*** Opening of INPUT DATA ***

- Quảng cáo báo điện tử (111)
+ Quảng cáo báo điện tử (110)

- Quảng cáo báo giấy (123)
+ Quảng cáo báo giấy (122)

*** Close of INPUT DATA ***
*** Opening of INPUT DATA ***

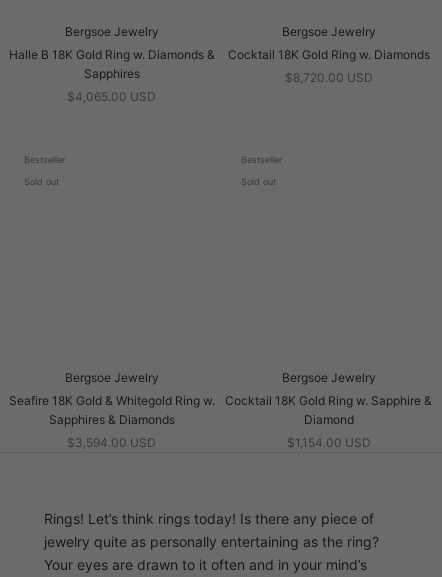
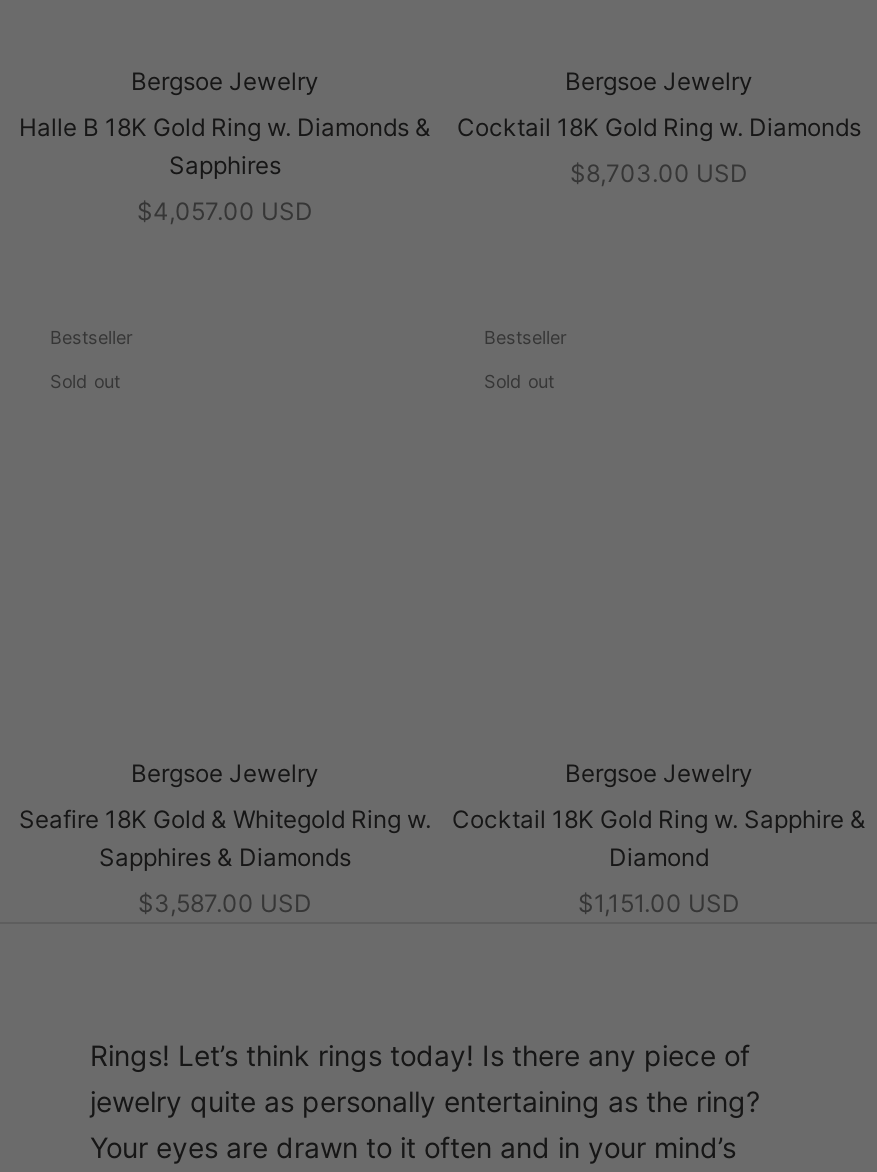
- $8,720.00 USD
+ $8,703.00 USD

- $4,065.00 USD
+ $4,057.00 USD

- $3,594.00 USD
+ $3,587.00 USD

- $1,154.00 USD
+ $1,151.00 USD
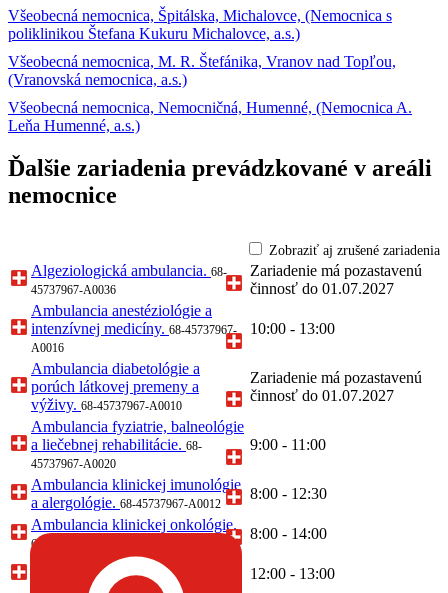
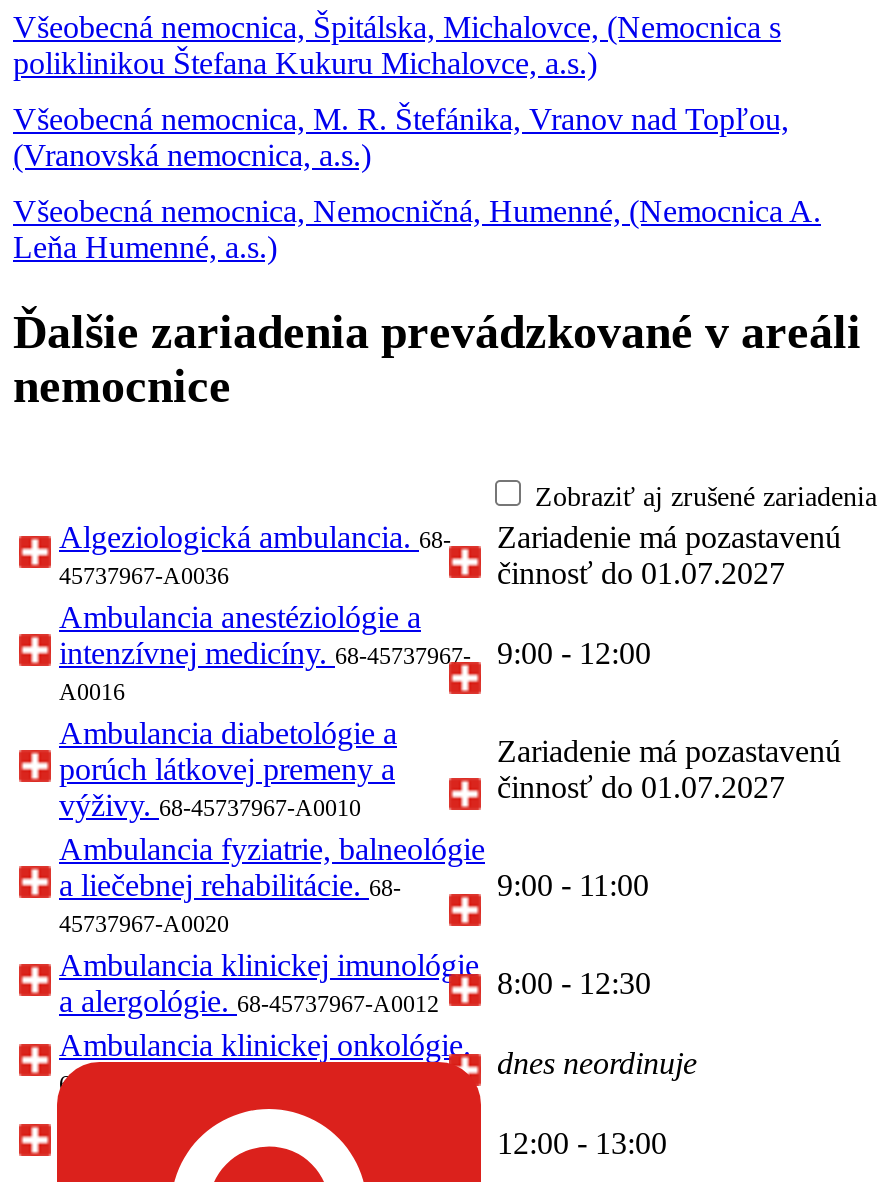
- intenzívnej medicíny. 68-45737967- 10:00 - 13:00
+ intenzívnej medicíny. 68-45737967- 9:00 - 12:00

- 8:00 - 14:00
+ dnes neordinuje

*** Close of INPUT DATA ***
*** Opening of INPUT DATA ***

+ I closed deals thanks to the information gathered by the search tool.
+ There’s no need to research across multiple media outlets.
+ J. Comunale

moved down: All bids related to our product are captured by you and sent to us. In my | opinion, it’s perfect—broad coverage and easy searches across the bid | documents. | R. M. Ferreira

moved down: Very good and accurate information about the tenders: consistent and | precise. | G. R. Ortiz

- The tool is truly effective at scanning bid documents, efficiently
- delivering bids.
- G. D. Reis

*** Close of INPUT DATA ***

■ WORK ITEM ■
In the listing above, find the line holding "- Quảng cáo báo điện tử (111)" and the line holding "báo giấy (122)", then output those two lines and every line between them exactly.

■ RESPONSE TO THIS TASK ■
- Quảng cáo báo điện tử (111)
+ Quảng cáo báo điện tử (110)

- Quảng cáo báo giấy (123)
+ Quảng cáo báo giấy (122)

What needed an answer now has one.